Problem requirements -
In the records below, count the lines that have "height" and answer with the number alone.

Provided information -
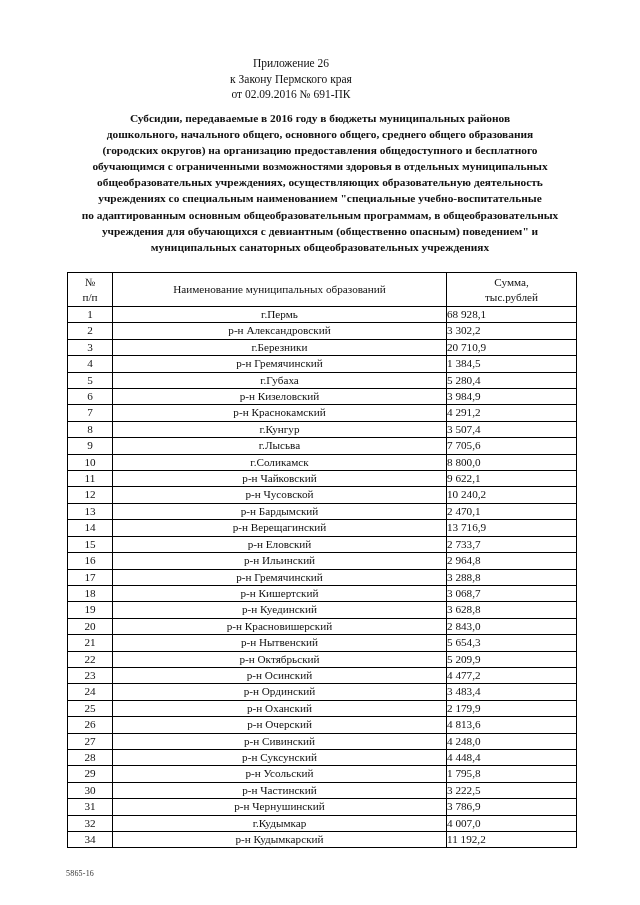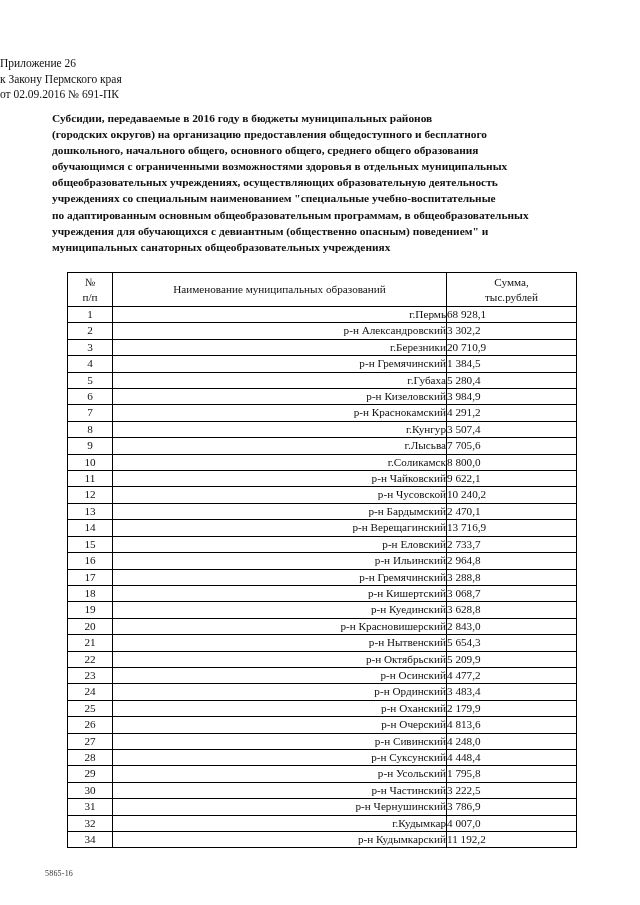--- a/index.html
+++ b/index.html
@@ -27,7 +27,7 @@
     left: 0;
     right: 58px;
     top: 56px;
-    text-align: left;
+    text-align: center;
     font-size: 11.5px;
     line-height: 15.5px;
     white-space: nowrap;

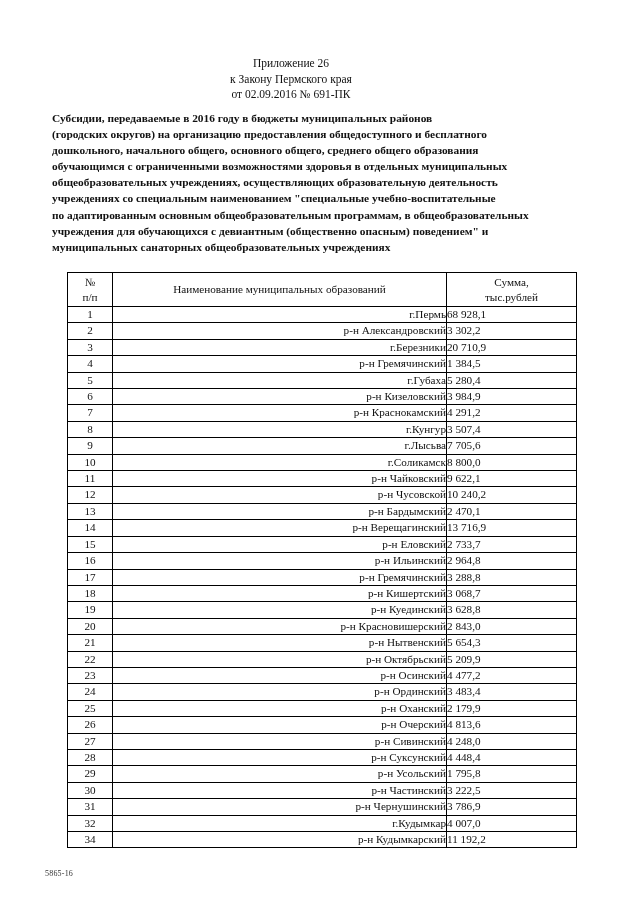--- a/index.html
+++ b/index.html
@@ -42,6 +42,7 @@
     left: 52px;
     right: 52px;
     top: 110px;
+    text-align: center;
     font-size: 11.4px;
     line-height: 16.1px;
     font-weight: bold;

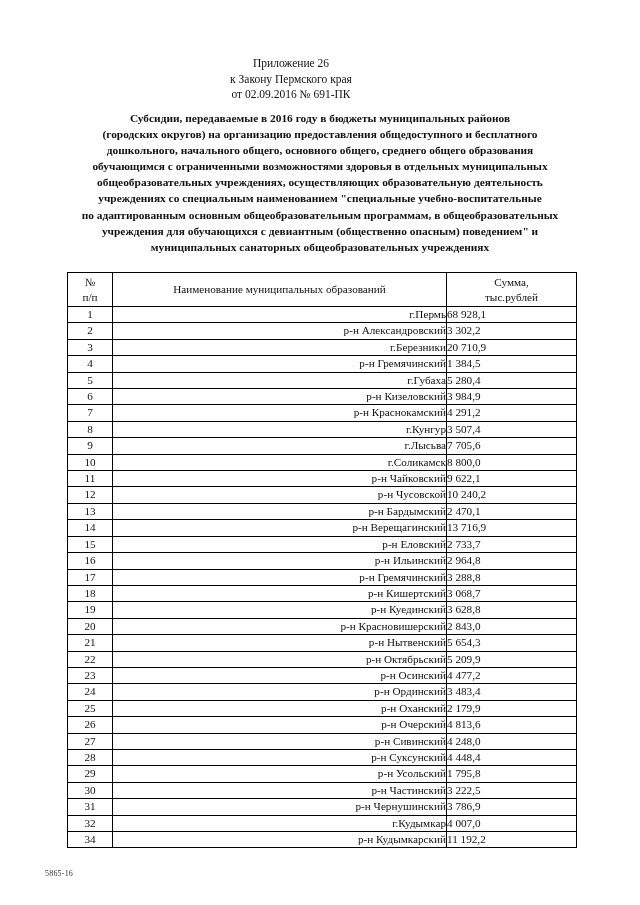--- a/index.html
+++ b/index.html
@@ -114,8 +114,8 @@
 
   <div class="doc-title">
       <span class="tline">Субсидии, передаваемые в 2016 году в бюджеты муниципальных районов</span>
+      <span class="tline">дошкольного, начального общего, основного общего, среднего общего образования</span>
       <span class="tline">(городских округов) на организацию предоставления общедоступного и бесплатного</span>
-      <span class="tline">дошкольного, начального общего, основного общего, среднего общего образования</span>
       <span class="tline">обучающимся с ограниченными возможностями здоровья в отдельных муниципальных</span>
       <span class="tline">общеобразовательных учреждениях, осуществляющих образовательную деятельность</span>
       <span class="tline">учреждениях со специальным наименованием "специальные учебно-воспитательные</span>

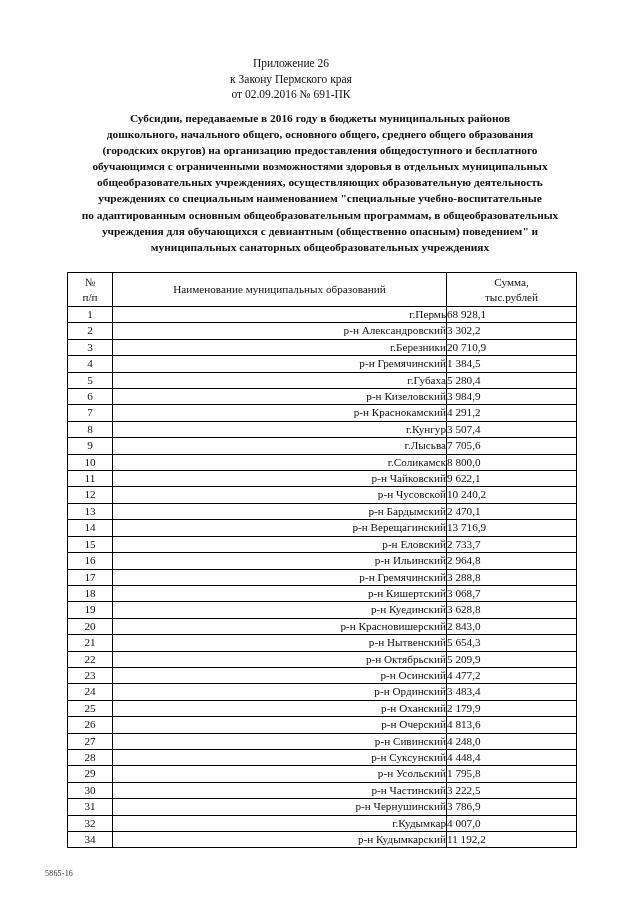--- a/index.html
+++ b/index.html
@@ -88,7 +88,7 @@
     line-height: 15.4px;
   }
   td.num  { text-align: center; }
-  td.name { text-align: right; padding-left: 4px; }
+  td.name { text-align: center; padding-left: 4px; }
   td.sum  { padding-right: 3px; }
 
   

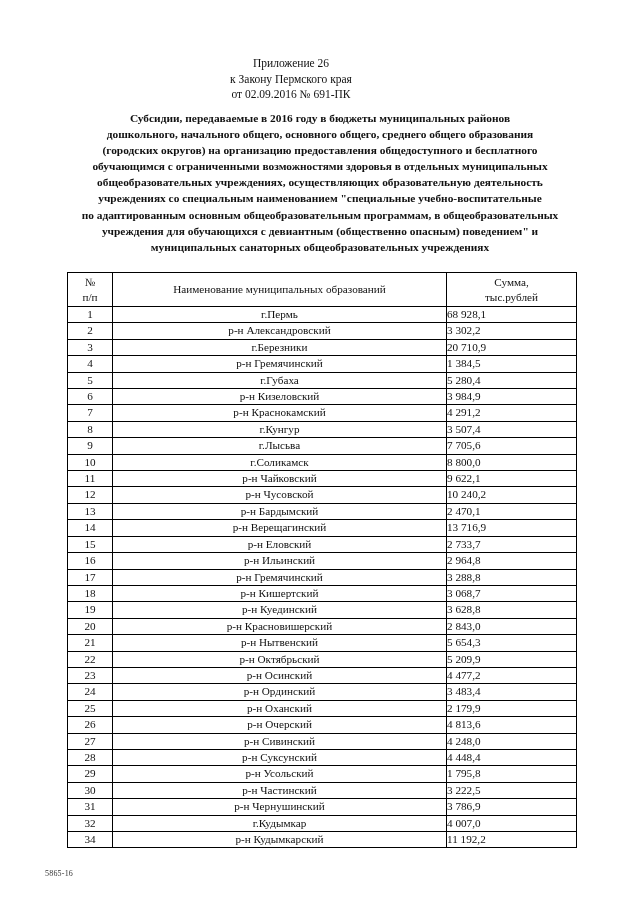--- a/index.html
+++ b/index.html
@@ -94,7 +94,7 @@
   
   .doc-footer {
     position: absolute;
-    left: 45px;
+    left: 66px;
     top: 869px;
     font-size: 8px;
     color: #333333;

Result of this task -
3